Required action
Everything from the line containing "Elisir N.1 - Deadly" through the line containing "total: 1181.01 -> 1088.85" should be repeated exactly, and nothing else from the data.

Entries provided

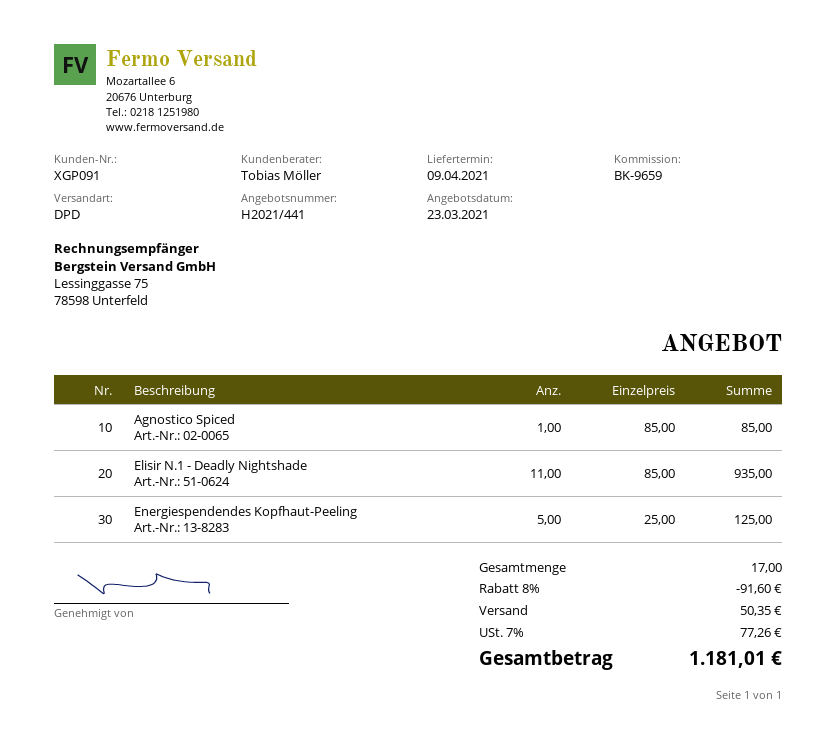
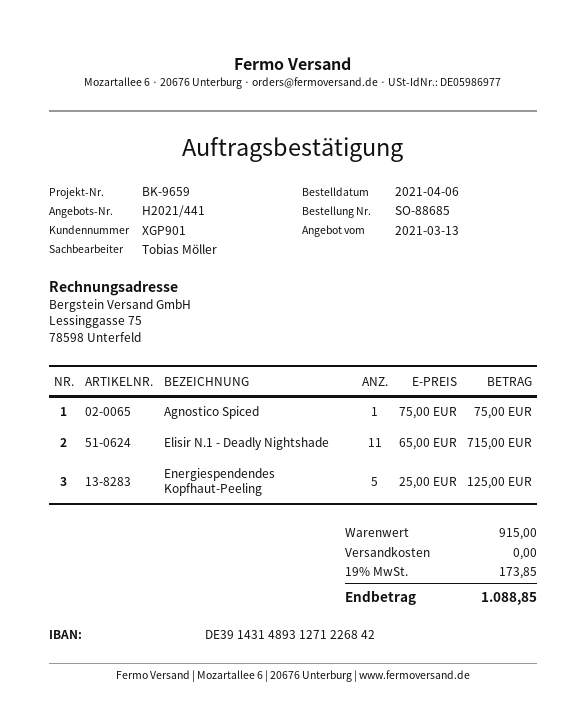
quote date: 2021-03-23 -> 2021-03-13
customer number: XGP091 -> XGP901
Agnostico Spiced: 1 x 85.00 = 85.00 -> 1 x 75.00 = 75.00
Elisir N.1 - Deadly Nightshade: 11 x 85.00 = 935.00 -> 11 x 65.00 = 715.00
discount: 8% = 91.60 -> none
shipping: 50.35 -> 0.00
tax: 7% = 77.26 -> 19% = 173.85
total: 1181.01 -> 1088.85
* * *
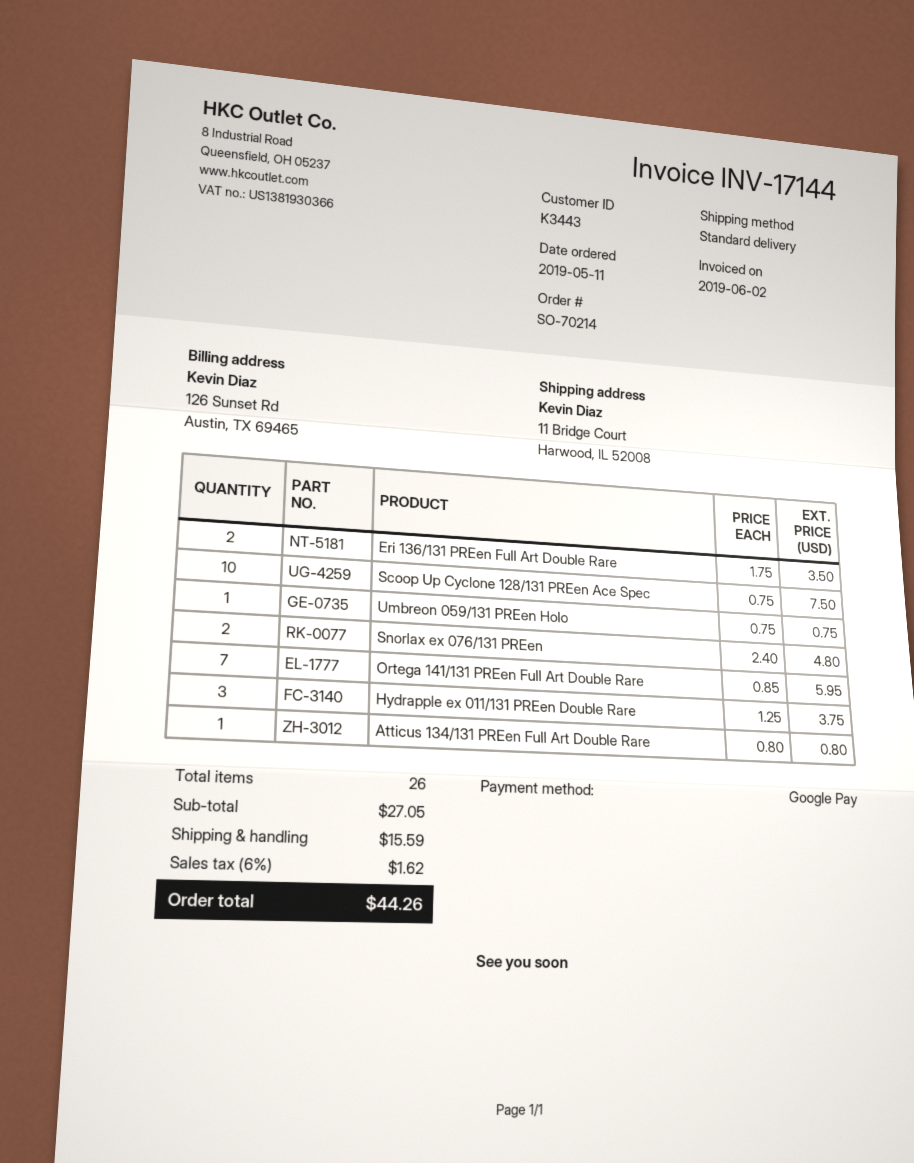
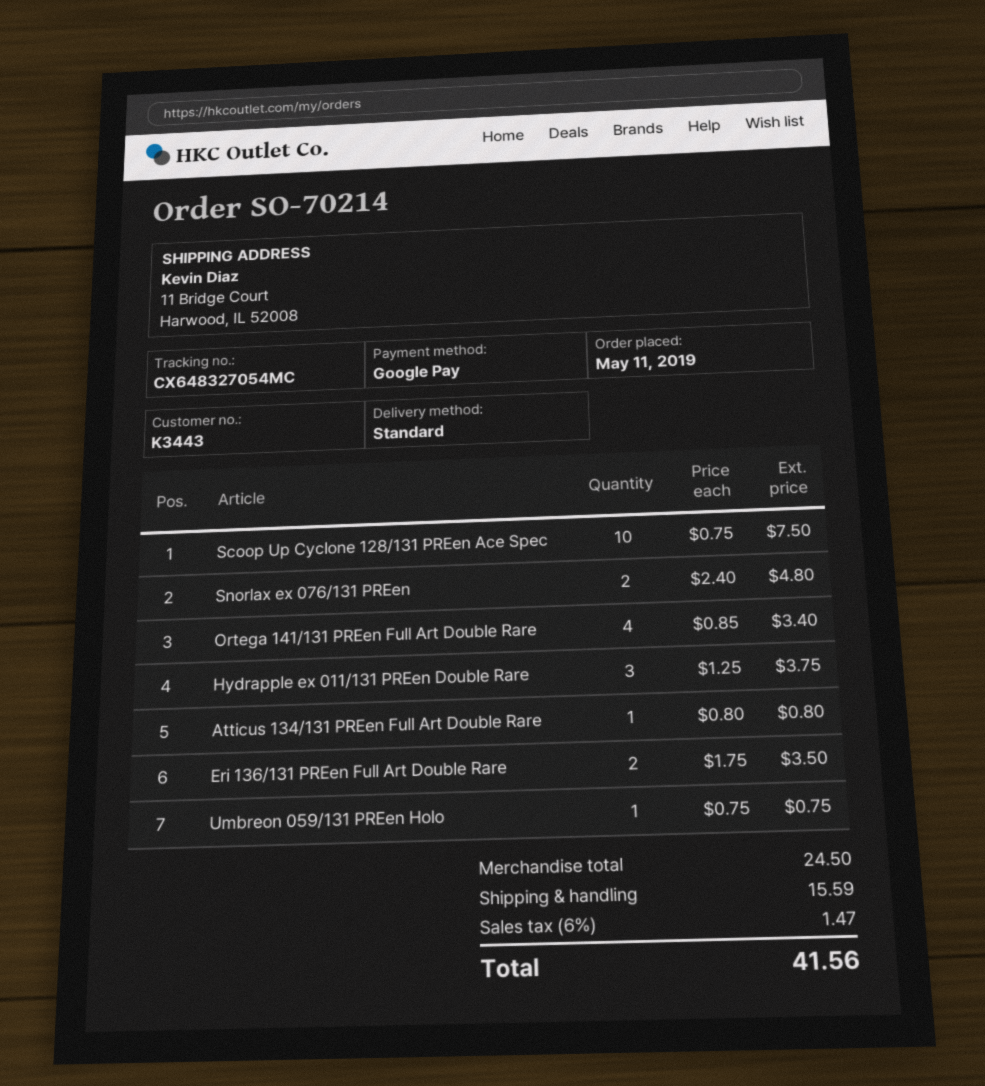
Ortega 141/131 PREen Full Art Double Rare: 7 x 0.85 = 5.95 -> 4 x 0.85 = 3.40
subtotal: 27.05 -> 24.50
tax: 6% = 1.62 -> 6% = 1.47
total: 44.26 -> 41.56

Answer below
Elisir N.1 - Deadly Nightshade: 11 x 85.00 = 935.00 -> 11 x 65.00 = 715.00
discount: 8% = 91.60 -> none
shipping: 50.35 -> 0.00
tax: 7% = 77.26 -> 19% = 173.85
total: 1181.01 -> 1088.85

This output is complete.